GenAI, agentic AI, and I: The changing face of content, campaigns, and creativity  

Matt Robinson

10 February 2025

Forecasts predict that 90% of the content available on the internet will be generated by AI in some capacity by 2026. It’s a given that marketers will increasingly need to ensure they are effectively set up to keep pace with market innovation as AI continues to change how we generate, optimize, and curate content. However, the extent to which brands will evaluate their preparedness to deliver valuable experiences and outputs for their customers will be somewhat dependent on a range of factors. 

GenAI and evolving creative outputs  

Content creation and marketing activations are invariably faster, cheaper, and simpler when powered by AI tools. But this can only be fully realized when the right people and skills are on board and have access to the right technical capabilities and tools. Only then will brands even begin to understand how they can use generative AI correctly, responsibly, and in a considered and strategic manner.  

As 2025 progresses, finding ways to bring AI into the content creation process will need to be carefully calibrated. An all or nothing approach, simply won’t work. Recalibrating teams and their shared responsibilities, while setting aspirational yet achievable expectations around outputs will become increasingly more common.  

Marketers’ ability to invest in teams that can develop large language models (LLMs) that capture essential messaging narratives in a distinct tone of voice and understand a primary set of clearly defined marketing objectives will be able to clearly distinguish themselves. The market is likely to be increasingly flooded with content that may appear to tell a clear story on the surface but ultimately lack any true flair or uniqueness. Getting that right will only become more important as brands try to get as close to their desired outputs as possible, with each refinement and development raising the bar of possibilities even higher. Organizations that fail to do this, run the risk of what’s ultimately going to be seen as content homogenization.  

The changing role of your content teams 

Just as with any overarching AI adoption strategy, it's essential to set clear strategies with defined and measurable outcomes for the desired content you are looking to create. Expectations that focus on enriching the creative development process, instead of replacing it, will therefore need to take center stage.  

It’s likely that internal content teams, will become critical components in helping marketers bring visions to life at scale, faster.

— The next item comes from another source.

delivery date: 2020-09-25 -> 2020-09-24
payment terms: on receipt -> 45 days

In the short-term, greater effort to train AI tools to suit your specific needs as a brand will ensure that as output volumes increase, the accuracy and precision of the outputs will naturally become easier and more cost-effective to produce in turn. If volumes are to be met, quality standards must be maintained, resonance ensured, and overall engagement increased. Marketers need to adapt quickly to keep pace with the demands of both their organization and the appetite of their customers.  

The rise of agentic AI 

Although GenAI will likely remain a clear focus for businesses looking to deliver faster and cheaper outputs, We expect that agentic AI will start to dominate more boardroom conversations and marketing activation plans. Especially for businesses that look beyond the need to simplify the creative process.  

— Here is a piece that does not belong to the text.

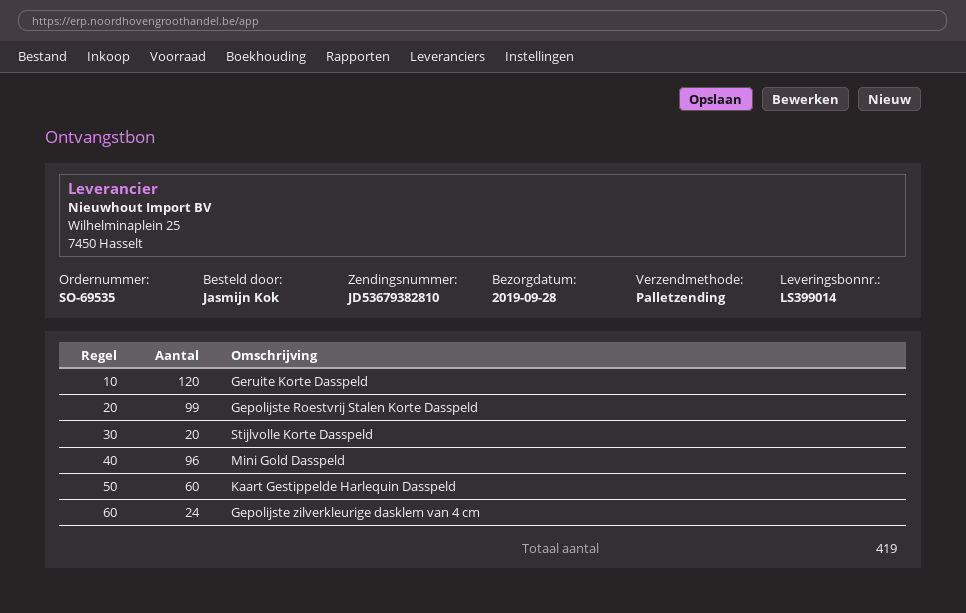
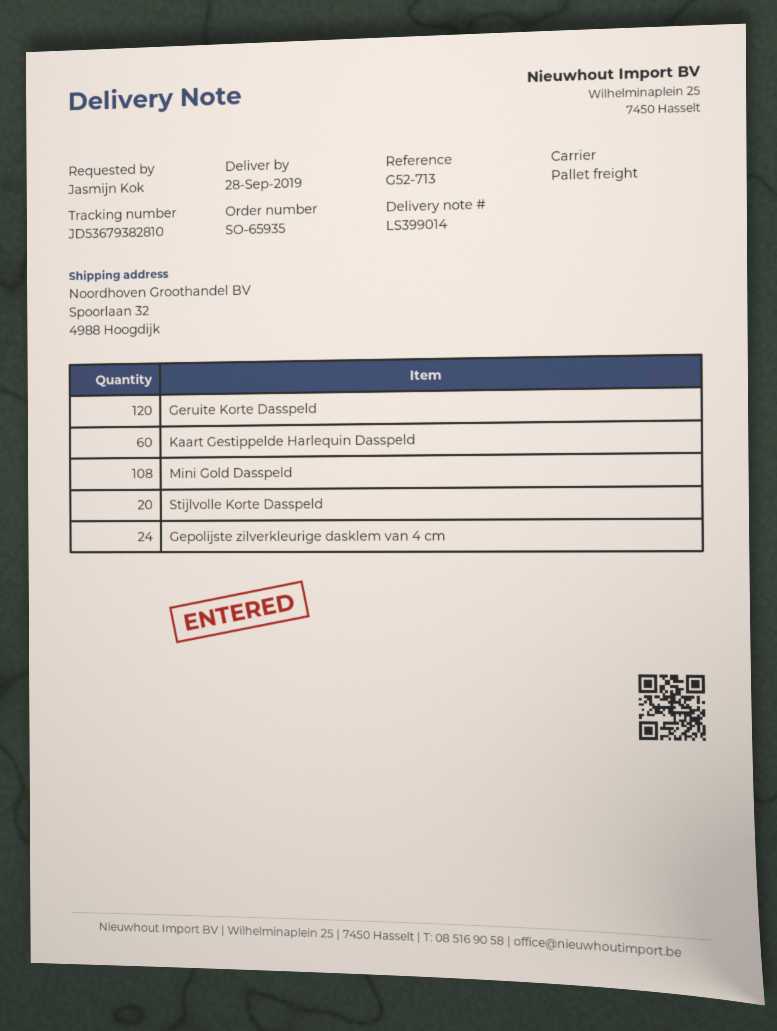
order number: SO-69535 -> SO-65935
Gepolijste Roestvrij Stalen Korte Dasspeld: 99 -> none
Mini Gold Dasspeld: 96 -> 108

As Enver Cetin, an AI expert at global Experience Engineering firm Ciklum, puts it, it’s all about “proactiveness.”19 As we’ve seen in this report, being able to anticipate customer activities, and to prepare the most effective outputs to meet those needs or demands, is becoming increasingly more critical for marketers looking to build and maintain long-lasting and trusted relationships. Not only does it help create the authenticity needed to sustain trust, it supports the development and delivery of more effective marketing campaigns — and by design the content and creativity that powers them.  

A shift in focus 

Agentic AI is not just about content creation. At heart, it’s more about identifying desired outcomes and implementing decisions. The aim is to optimize specific goals such as increasing customer satisfaction scores or specific processes and workflows, without the need for human-powered prompts.  

Marketers typically rely on a wealth of unstructured and structured data, with pressures to scale quickly, personalize more accurately, and enhance process and outputs with greater agility across their campaign activity. Agentic AI has the potential to be a true game-changer for them. And ultimately it may mean that the way they use GenAI can be harnessed to greater effect.  

 Creating compelling content is still important, but without the right processes and systems around it, its effectiveness will be diminished. Content should not just be created because it can be done cheaper, faster, etc. Nor should it exist purely as a vehicle for driving business goals and messages. It still needs to exude creativity and fulfill a specific purpose, based on audience, format, and channel.  

So, as the volume of AI-generated content increases, the focus will start to shift. Marketers will need to establish the right balance. However, the speed at which these inevitable changes are implemented will depend on how far organizations go in their use of AI tools across the creative process. And to what extent the data that sits behind their content outputs is sufficient to generate the results they are looking to achieve.  

The future of content and creativity 

As organizations seek profitability through the implementation of AI strategies at varying levels of complexity, we will eventually see the playing field level out. Every organization’s technology stack will— if not in 2025, very soon after — have some form of AI implementation in place. Expectations for profitability will not go away. Nor will the demands of customers for rich and compelling content. Therefore, the interplay between creativity and data has to remain front and center. Organizations that are prepared for the pendulum to swing back to creativity and strategy, which will stem from content homogenizations will be those that continue to reap the gains that are sown with their AI systems.